(Records to process Opens)

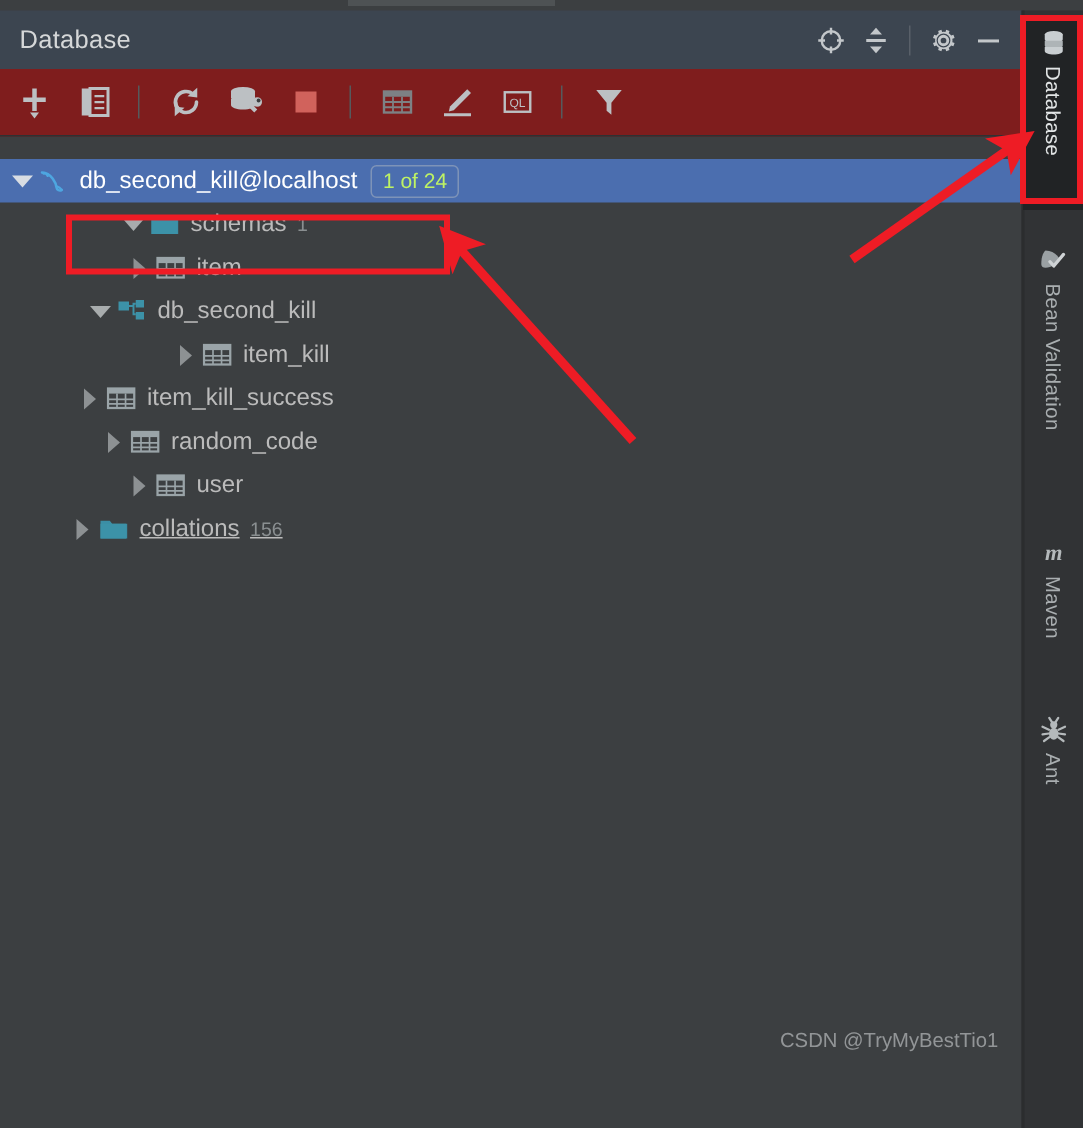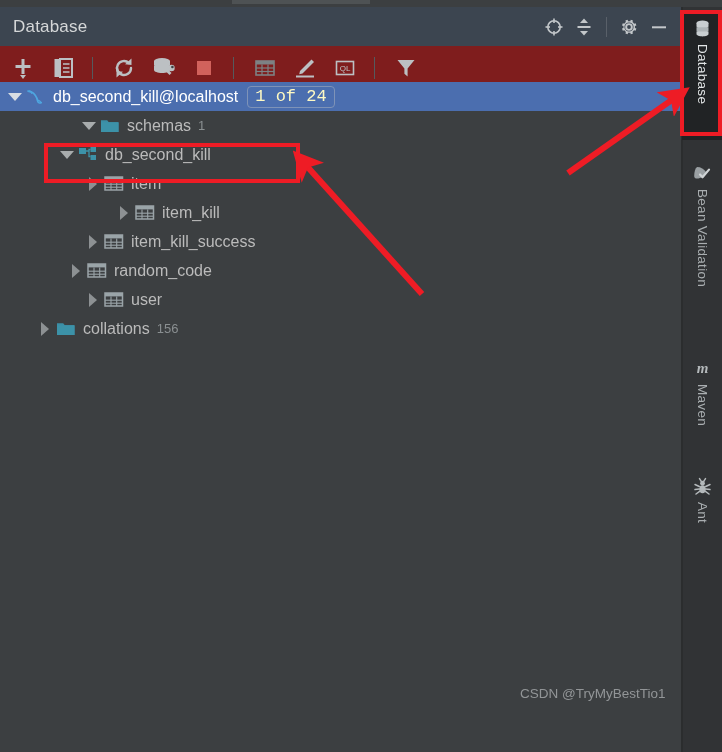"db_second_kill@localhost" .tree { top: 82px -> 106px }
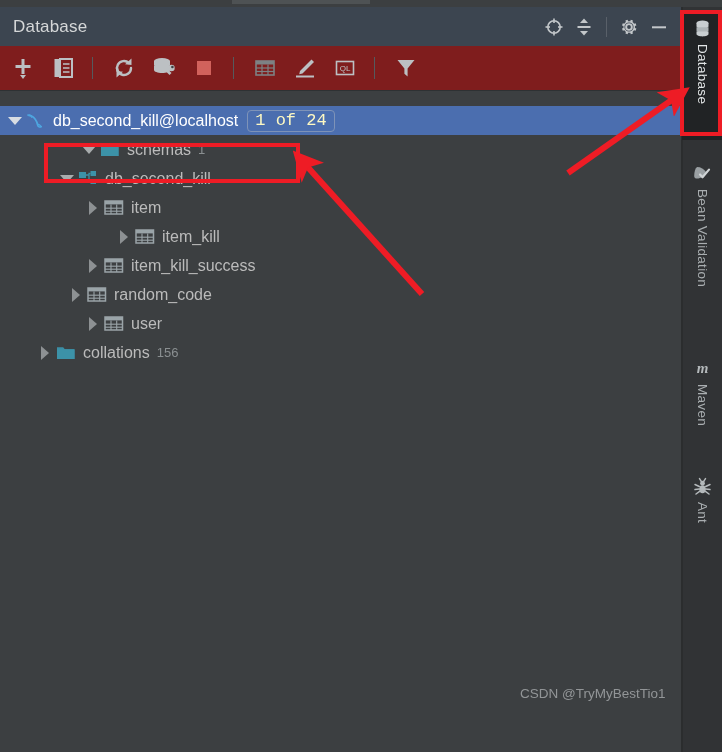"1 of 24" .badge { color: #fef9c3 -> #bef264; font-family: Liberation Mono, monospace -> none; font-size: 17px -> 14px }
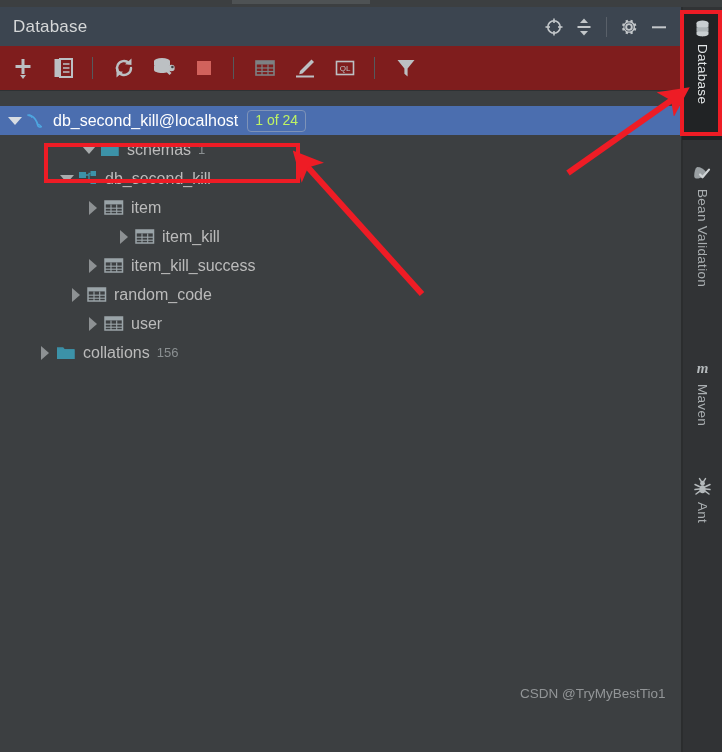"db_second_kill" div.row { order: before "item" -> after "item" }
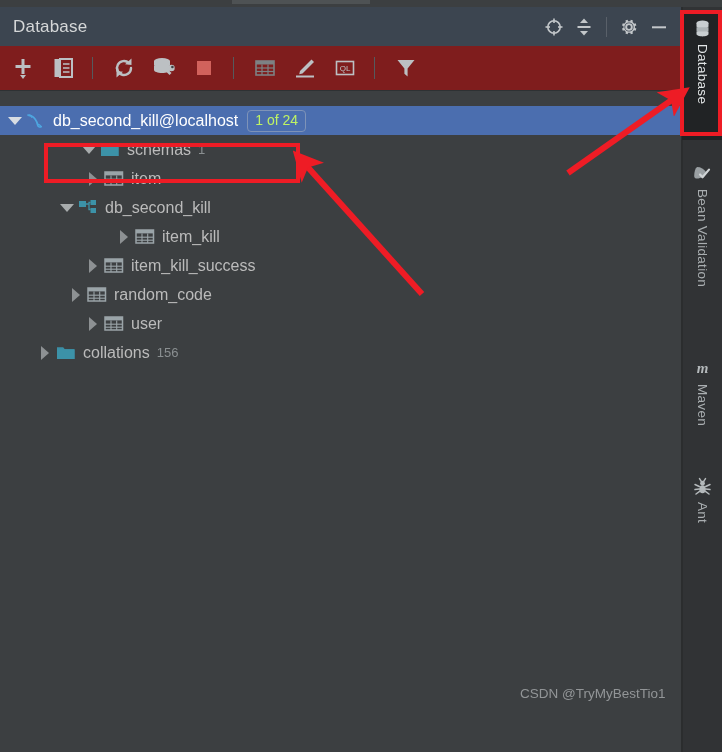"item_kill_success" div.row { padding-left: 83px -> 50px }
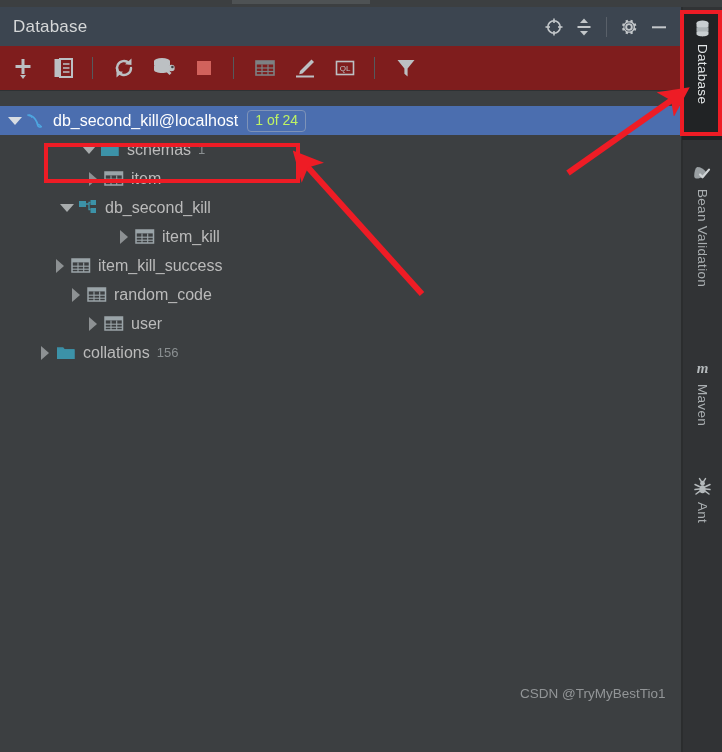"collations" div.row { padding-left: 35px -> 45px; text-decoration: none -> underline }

(Records to process Closes)
(Records to process Opens)

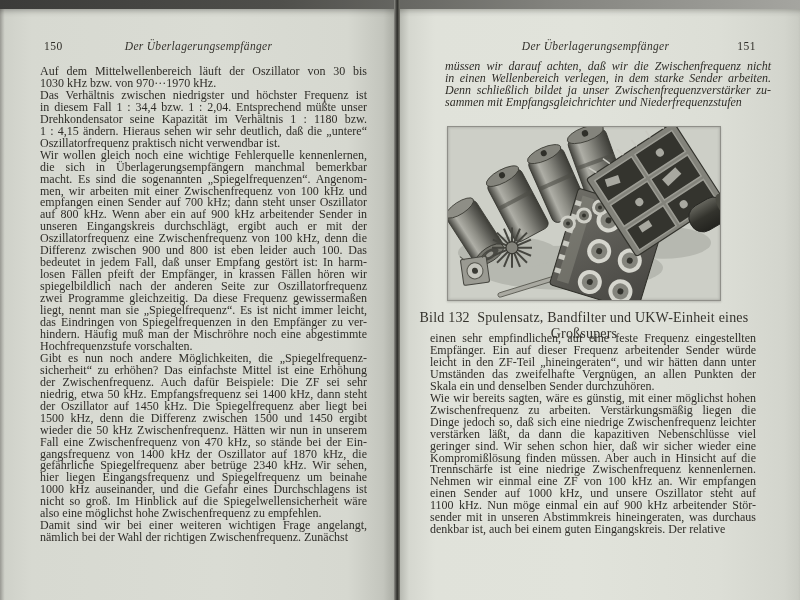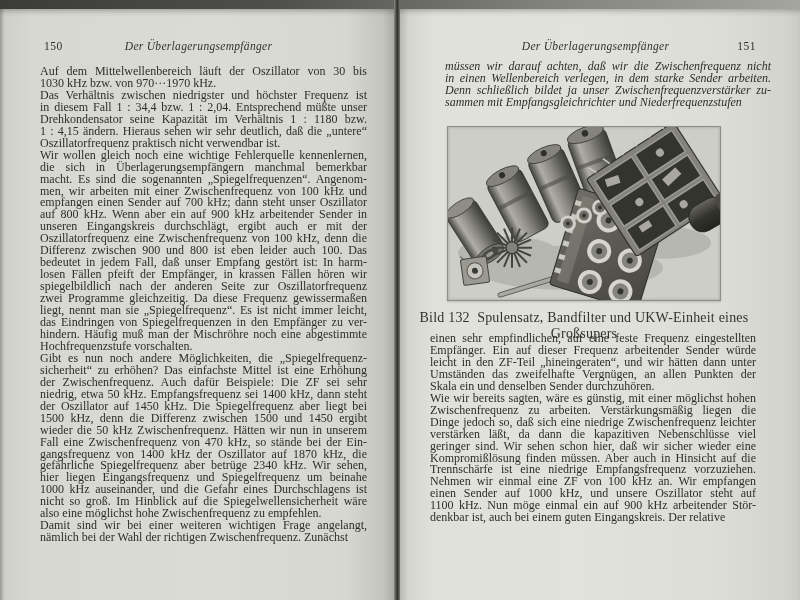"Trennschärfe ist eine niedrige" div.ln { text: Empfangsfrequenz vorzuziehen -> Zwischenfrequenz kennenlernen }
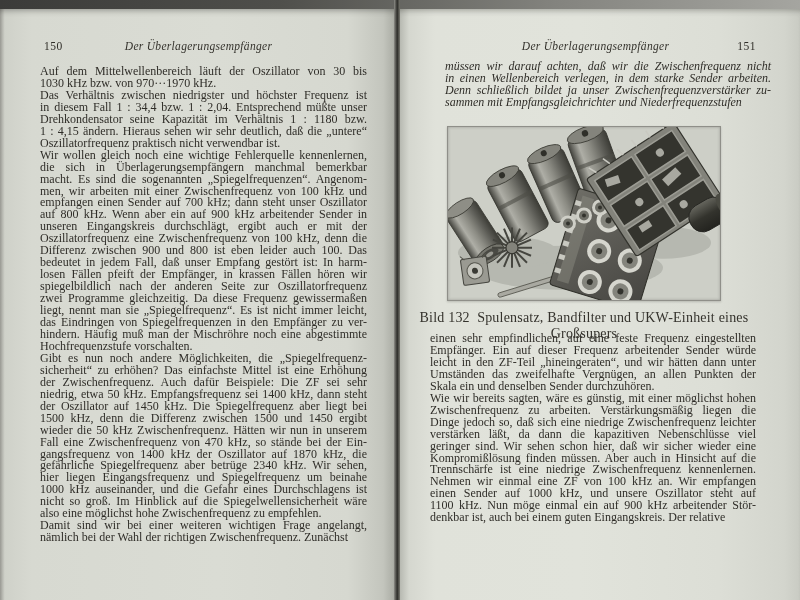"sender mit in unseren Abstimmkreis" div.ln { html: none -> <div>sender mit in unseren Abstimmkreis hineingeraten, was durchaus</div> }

(Records to process Closes)

Task objective ->
Would you output the lines above from the line holding "top: 82px ->" up to and including the line holding "padding-left: 35px ->", exactly and only those, with no pictures?

Expected answer ->
"db_second_kill@localhost" .tree { top: 82px -> 106px }
"1 of 24" .badge { color: #fef9c3 -> #bef264; font-family: Liberation Mono, monospace -> none; font-size: 17px -> 14px }
"db_second_kill" div.row { order: before "item" -> after "item" }
"item_kill_success" div.row { padding-left: 83px -> 50px }
"collations" div.row { padding-left: 35px -> 45px; text-decoration: none -> underline }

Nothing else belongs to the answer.